Can you explain your name change from Anujit Hirunratanakorn? And how have you taken to your nickname ‘The Rat’?
It’s a belief in our Thai culture and especially in my family. We believed that it would bring me good luck, and it seems to be justified. About the nickname, I think it’s funny…How many nicknames have I got now?
You are also sometimes referred to as the ‘Asian John Daly.’ How do you feel about this comparison?
There is no doubt that he is a great player. People compare our swing style, and I have to agree that they’re quite similar.
What would it mean to you to play in The Presidents Cup and possibly pair up with Thongchai Jaidee?
It would be awesome just to get to be a team member. I have experience playing with TJ before, and we played very well together as a team. He’s a man of great character with strong leadership qualities. He would make a great Presidents Cup captain someday, and it would be all the better if it was in Thailand!
You have previous experience playing in a team competition on the big stage. What was it like to compete in the inaugural EurAsia Cup?
It was fantastic! I had a 1-1-1 record, and I felt great as long as we didn’t lose. We had a dramatic comeback on the last day. The whole experience was awesome, and I would love to compete in that tournament again.
With the recent win in China, what are your goals for the rest of 2015? Is making The Presidents Cup the main goal for you?
That’s part of it. I want to do well on the European Tour. This is my main priority for the year. My long-term goal is to secure a full time position on the PGA TOUR.
If you had to remove one club from your bag, which one would it be, and which one would you refuse to part with?
My 3-wood is removable as it is quite similar to my driver. I would never remove my pitching wedge from my bag.
Do you have any lucky charms in your bag or superstitions before a round?
Nothing specific, but I am a Buddhist. I follow and perform the rites occasionally, and I was also ordained once in early 2014.

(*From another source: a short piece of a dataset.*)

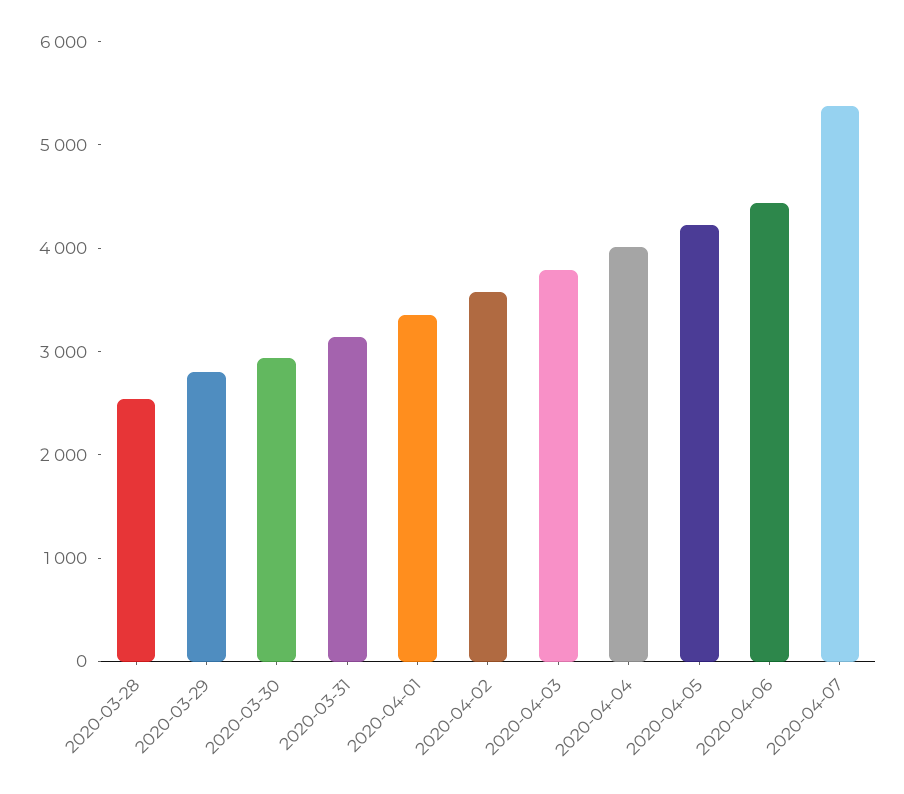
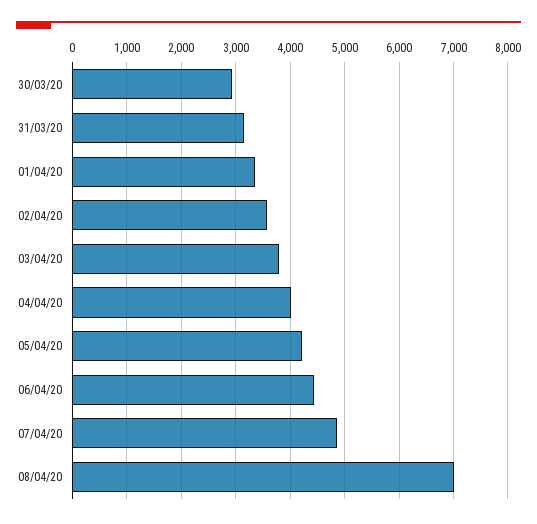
2020-03-28: 2600 -> none
2020-03-29: 2800 -> none
2020-04-07: 5400 -> 4800
08/04/20: none -> 7000

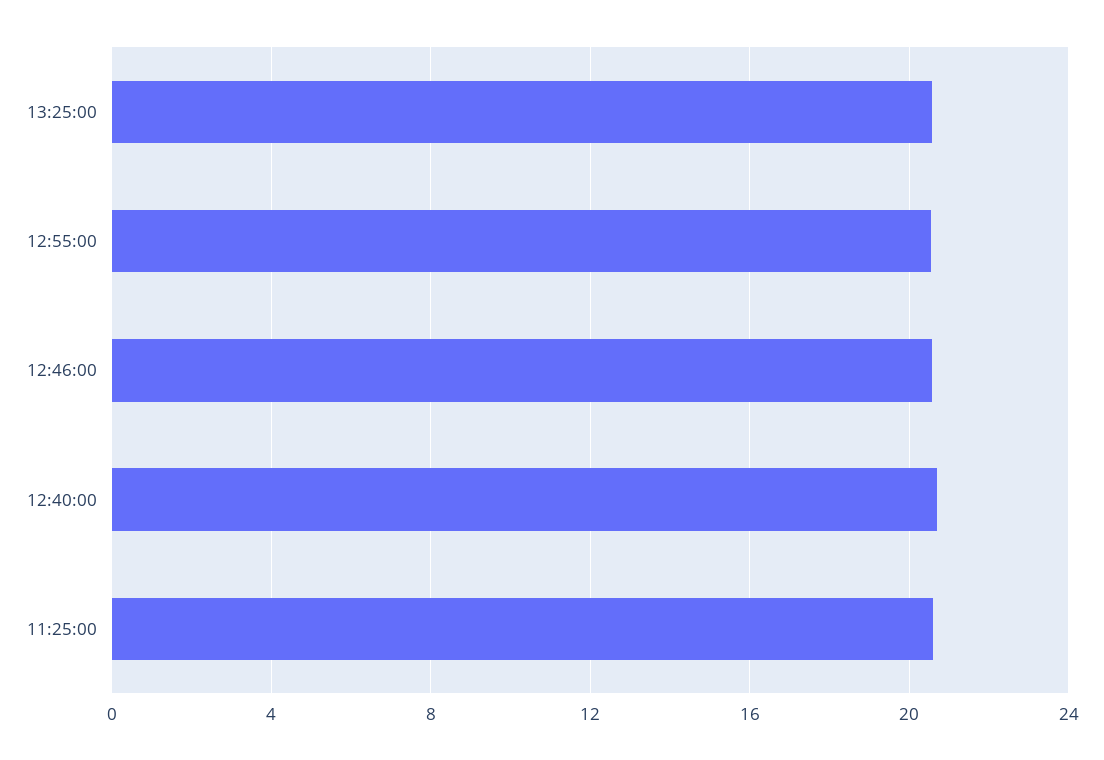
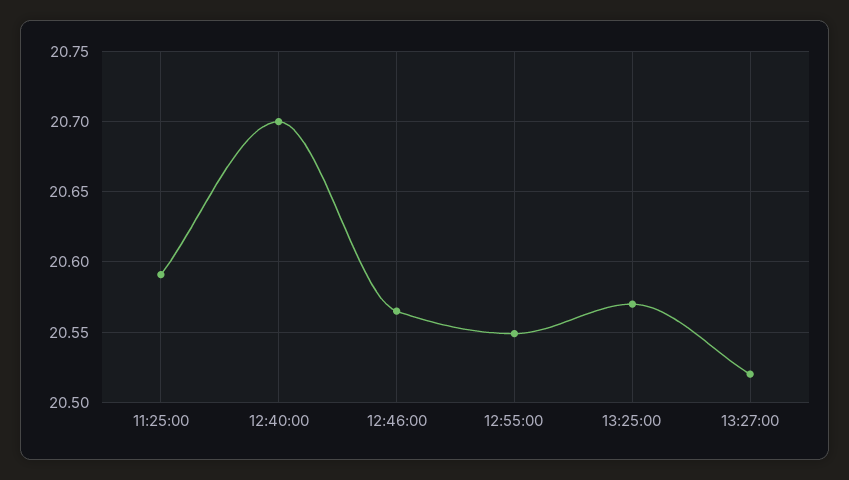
13:27:00: none -> 20.52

Which current player on tour do you find the most entertaining?
For me, it’s only Tiger Woods. Like so many others, I grew up admiring him. He has done so much for the game.
What was the greatest shot you have hit in your career?
I suppose the recent putt to win in Shenzen is my greatest.
Are you involved in any charity work in Thailand?
Every year I play in a charity golf event at Amata Spring Country Club, which raises money for the Thai Elephant Conservation Center (TECC). I also donate money to various temples, as part of my religious belief.
Do you have any messages for young golfers across the world on how to be successful in this field?
Work hard and dream high. Talent isn’t made in one day.